It has always been this way to work with services no different in xp it is a learning curve and worth the effort.


----------



## Acer2000 (Sep 17, 2006)

joeten.

I am ALWAYS FOR learning. I love to learn new things. BUT, this is just too much for a user to worry about! This is a flaw that needs to be fixed by MS. It is a shame. Seriously. We don't have to put with that. I have been using MS products for years and I would love to continue to do so. Microsoft is FOR the people. But I am sad and angry and angry and sad! Love :blush:


----------



## Masterchiefxx17 (Feb 27, 2010)

Did the guide that I linked above help at all?


----------



## joeten (Dec 4, 2008)

Your quick to blame Microsoft it could be something else even malware causing the issue, now normally I 'am happy to give MS a hard time but we don't have enough to go on to start apportioning blame.


----------



## Acer2000 (Sep 17, 2006)

I am afraid it did not.


----------



## joeten (Dec 4, 2008)

Then tell us what your having a problem doing 1 step at a time and we can try to help you get there


----------



## joeten (Dec 4, 2008)

This is the first step Press the Windows+R keys to open the Run dialog, type services.msc, press Enter


----------



## Acer2000 (Sep 17, 2006)

Ok. Step 1 done!


----------



## joeten (Dec 4, 2008)

Ok next you scroll down to the service and do this 

To Disable a Service

A) Double click/tap on a service with that you want to disable. (see screenshot below step 4)

B) If the service shows a status of running, then click/tap on the Stop button, and wait until the service status shows as stopped. (see left screenshot below step 8)

C) Change the Startup type to Disabled, and go to step 8 below. (see right screenshot below step 8)

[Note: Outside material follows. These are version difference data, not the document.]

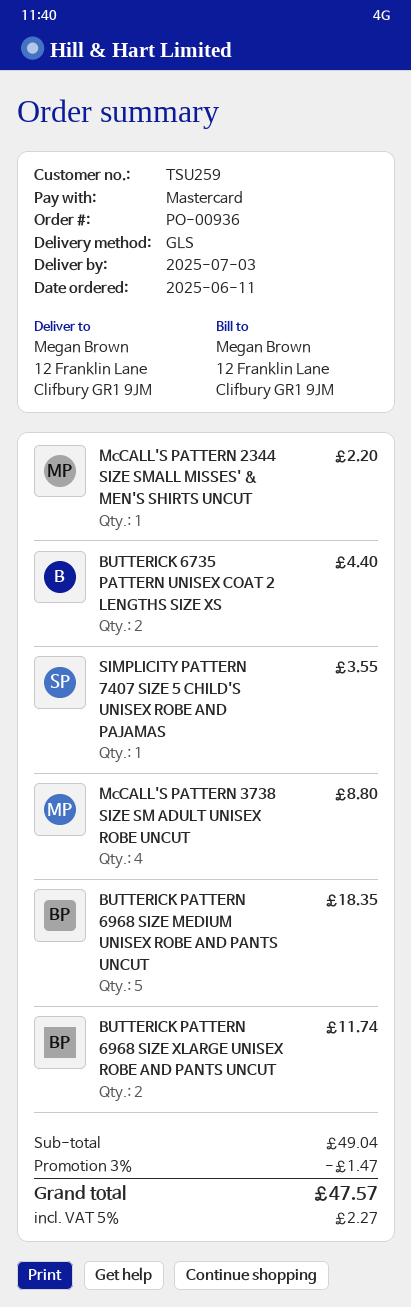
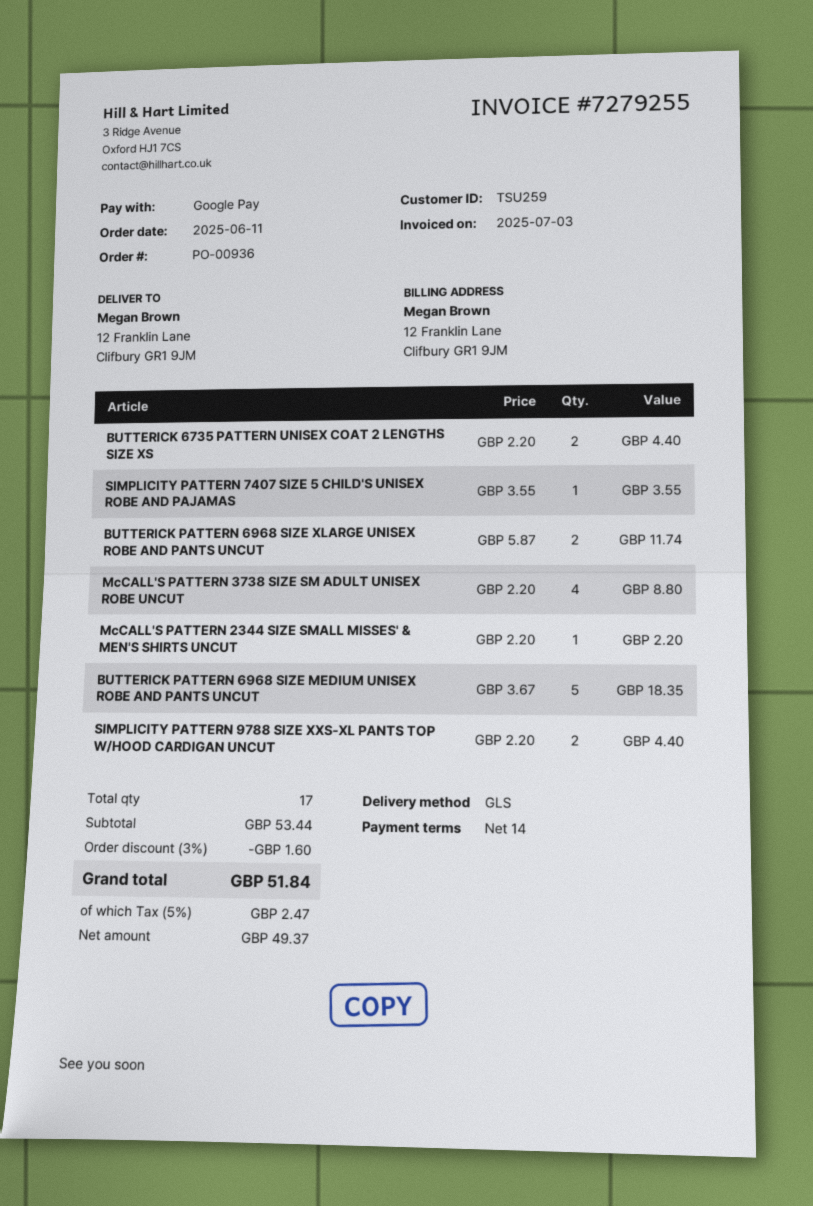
payment method: Mastercard -> Google Pay
SIMPLICITY PATTERN 9788 SIZE XXS-XL PANTS TOP W/HOOD CARDIGAN UNCUT: none -> 2 for 4.40
subtotal: 49.04 -> 53.44
discount: 3% = 1.47 -> 3% = 1.60
tax: 5% = 2.27 -> 5% = 2.47
total: 47.57 -> 51.84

8. When finished, click/tap on OK, and close the Services window. you can see the screen shot in the link.


----------



## Acer2000 (Sep 17, 2006)

Ok. I have disabled windows defender. Shall start it now?


----------



## joeten (Dec 4, 2008)

Restart the computer then restart the service,please bear in mind there may only be 1 or 2 updates in a week other times there could be more.


----------



## Acer2000 (Sep 17, 2006)

Thank you very much for your support. I appreciate it. I'll let you know how it goes after a week. :thumb:


----------



## joeten (Dec 4, 2008)

Your welcome as you can see it is not hard to do, so you can now navigate the services which you may find useful in the future.Also check how the update is set and this might help if you have further issues Configure Windows Defender in Windows 8 and 8.1 | www.winhelp.us


----------



## Corday (Mar 3, 2010)

I prefer to manually update. There are daily ones.


----------



## Acer2000 (Sep 17, 2006)

@Corday :rofl:


----------



## Acer2000 (Sep 17, 2006)

Hi there guys,

I just wanted to tell you that it did not update and I can read that the definitions have not been updated in two days! So I had to update manually to stay protected.


----------



## joeten (Dec 4, 2008)

You might try reinstalling windows update Configure Windows Defender in Windows 8 and 8.1 | www.winhelp.us


----------



## Acer2000 (Sep 17, 2006)

Hi,

I'll try! Thank you :wink:


----------